Concluding that market liberties are good for the development and sustainability of communism, as a partisan goal of Marxian theory and partisan activism, I am left to offer a final appraisal of the CCP's rejection of universal human rights, in view of China's recent record of market liberalization and its continued rejection of political liberties.  As I have suggested here, there are no axiomatic linkages between the extension of market-oriented economic liberties and political liberties.  There are evidently reasons for hope, however, in the progressive breakup of a national macroeconomy organized around exploitative, centralized state-capitalist enterprises.  In large part, such entities are being replaced by exploitative private, market-oriented capitalist enterprises, largely under domestic ownership but occasionally under foreign ownership and direction.  Clearly, there are possible spaces in the regional macroeconomies of the Peoples' Republic that appear quite conducive to the development of communisms.  Most notably, in non-urban economies, the development since the 1980s of township-village enterprises (TVEs), represents a potential space for communist development.  Over the last decade, many of these enterprises, under the ownership of local municipal governments, have been privatized.  In their place networks of private enterprises have occasionally developed.  Critically, I know very little about these developments or whether the collective appropriation and distribution of surplus value characterizes any enterprises emerging from the privatization of the TVEs.  On the other hand, it appears to be a hopeful avenue to interrogate the development of actual communist enterprises in China.  Beyond this, as a Western Marxist, committed, on the one hand, to communist development (as the democratization of surplus labor) and, on the other hand, to the expansion of a broad regime of individual liberties conducive to a broader democratic discourse, I hope that every moment of real communist development in China raises questions concerning the broader nature of the party autocracy and the unfulfilled promise of democratic spontaneity embodied in the Cultural Revolution. 
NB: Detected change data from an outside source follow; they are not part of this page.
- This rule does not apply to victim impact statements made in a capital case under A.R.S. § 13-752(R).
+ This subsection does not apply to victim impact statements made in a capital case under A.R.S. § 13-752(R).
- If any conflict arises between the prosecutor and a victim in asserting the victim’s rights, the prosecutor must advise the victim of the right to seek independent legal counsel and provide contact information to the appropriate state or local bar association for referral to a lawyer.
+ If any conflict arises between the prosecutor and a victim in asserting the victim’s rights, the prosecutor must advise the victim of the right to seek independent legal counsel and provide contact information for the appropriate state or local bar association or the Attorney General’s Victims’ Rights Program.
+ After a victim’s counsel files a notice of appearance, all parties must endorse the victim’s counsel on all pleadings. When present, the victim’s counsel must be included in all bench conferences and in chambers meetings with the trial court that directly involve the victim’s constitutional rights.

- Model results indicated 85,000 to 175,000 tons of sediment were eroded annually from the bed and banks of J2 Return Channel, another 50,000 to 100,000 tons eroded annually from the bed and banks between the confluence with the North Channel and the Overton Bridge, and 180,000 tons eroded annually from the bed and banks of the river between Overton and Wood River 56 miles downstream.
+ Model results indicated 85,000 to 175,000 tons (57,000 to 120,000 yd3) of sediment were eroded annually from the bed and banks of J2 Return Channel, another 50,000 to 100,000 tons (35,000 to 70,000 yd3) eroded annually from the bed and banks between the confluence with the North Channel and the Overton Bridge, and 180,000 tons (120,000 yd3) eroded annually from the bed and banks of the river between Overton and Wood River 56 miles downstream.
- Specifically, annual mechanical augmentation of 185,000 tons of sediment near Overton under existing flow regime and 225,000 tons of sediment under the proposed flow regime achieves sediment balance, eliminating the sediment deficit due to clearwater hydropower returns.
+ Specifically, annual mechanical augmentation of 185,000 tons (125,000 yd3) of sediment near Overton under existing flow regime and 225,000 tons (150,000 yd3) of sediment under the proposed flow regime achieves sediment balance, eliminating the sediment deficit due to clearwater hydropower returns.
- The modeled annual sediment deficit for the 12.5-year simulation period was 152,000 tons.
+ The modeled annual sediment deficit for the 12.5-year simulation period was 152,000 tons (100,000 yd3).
Monday, September 16, 2013

Chinese Hypocrisy, the Definition of Communism, and the Fate of Marxism in a Globalizing World II

2.  Neither communism nor capitalism uniquely determines a characteristic social formation.
Extending from my argument in the previous post, communism not only lacks a unique state-political form, but it also lacks a larger characteristic form of society.  By this I mean that, on the one hand, communisms may exist in almost any form of society and, on the other hand, that the mere existence of communisms within a society does not uniquely determine the larger organization of the society, including its state-political forms (e.g. liberal constitutional democracy, partisan totalitarian autocracy, etc.), its mechanisms for the production and distribution of goods and services (markets, centralized non-market distributions by proportional right, etc.), its media for the diffusion of information (diverse technologically organized free corporate press, state media with strict controls on dissemination of information, etc.), its religious rituals (free private ecclesiastical services, obligatory public rituals), or its diverse forms of entertainment (dancing, music, movies, etc).  In the same way that neither communism nor capitalism constitutes a form of government, neither communism nor capitalism nor any other class structural form constitutes a form of society. 
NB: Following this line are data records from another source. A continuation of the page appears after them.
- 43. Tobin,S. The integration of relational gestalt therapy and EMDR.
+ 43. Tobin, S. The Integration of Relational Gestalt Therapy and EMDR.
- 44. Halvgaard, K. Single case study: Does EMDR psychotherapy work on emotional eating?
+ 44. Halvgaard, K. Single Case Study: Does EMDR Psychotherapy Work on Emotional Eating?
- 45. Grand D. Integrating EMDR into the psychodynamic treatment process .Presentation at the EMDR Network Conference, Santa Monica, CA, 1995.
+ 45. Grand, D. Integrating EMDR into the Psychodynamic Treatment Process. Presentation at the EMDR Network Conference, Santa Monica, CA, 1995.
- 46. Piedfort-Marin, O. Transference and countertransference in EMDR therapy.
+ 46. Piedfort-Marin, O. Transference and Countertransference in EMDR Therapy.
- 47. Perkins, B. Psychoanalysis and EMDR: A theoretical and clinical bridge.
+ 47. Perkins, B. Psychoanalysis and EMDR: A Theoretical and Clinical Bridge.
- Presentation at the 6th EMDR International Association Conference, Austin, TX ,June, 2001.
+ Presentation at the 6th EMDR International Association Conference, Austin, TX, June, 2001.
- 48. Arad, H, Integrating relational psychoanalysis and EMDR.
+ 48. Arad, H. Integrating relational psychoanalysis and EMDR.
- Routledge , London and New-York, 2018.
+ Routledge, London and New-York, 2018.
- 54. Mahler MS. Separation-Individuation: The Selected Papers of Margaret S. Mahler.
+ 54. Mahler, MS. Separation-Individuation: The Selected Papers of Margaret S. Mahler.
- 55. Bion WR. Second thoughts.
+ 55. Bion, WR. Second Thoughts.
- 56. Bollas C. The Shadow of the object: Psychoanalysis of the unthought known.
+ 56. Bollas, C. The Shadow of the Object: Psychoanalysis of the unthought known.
Rather, all class structural forms shape and define every other social process performed within any given form of society without uniquely determining every other social process.  This is a basic ontological foundation for Marxian theory as I understand it.  The point is that the existence of communism within any particular society has particular social consequences, manifest as the effects of communism on every other social process.  On the other hand, every other social process, likewise, shapes and defines the performance of communism in any given society where communisms exist.  In this manner, the differences between state political processes, distribution of goods and services, diffusion of information, religious practices, and forms of entertainment between Chinese and American societies would necessarily produce different performances of communism (and, also, different understandings of what communism even means!).  Conversely, the existence of dissimilar forms of communism in American and Chinese societies implies that the performance of communism within each of these societies will impose dissimilar effects on state-political processes, the distribution of goods and services, diffusion of information, religious practices, forms of entertainment, familial organization, and every other social process.

Four logical conclusions emerge from this understanding of the effects of class on other processes and of the effects of other processes on class.  First, the idea that social processes, like those involving class, are continuously shaping and reshaping each other by means of their interactions over time implies that all societies are dynamical/continuously changing.  This form of social dynamism through the interactions of the social processes internally constituting a society defines the particular dialectical character of Marxian thinking.  A dialectical understanding of society of this kind precludes looking at a society as a static thing, as something objectively given beyond a particular abstract moment in time.  Rather, in place of the concept "society," Marxism has traditionally employed the concept of social formation, implying that the formation of any society is continuous, that it is the product emerging at any given moment in time from particular overdetermined assemblages of political, economic, and cultural processes, and that any effort to arbitrarily isolate a particular human population at a particular place and a particular moment in time and label it a society without regard to the social processes that define the inclusive collectivity of its members would artificially solidify/ossify something that is permanently in flux.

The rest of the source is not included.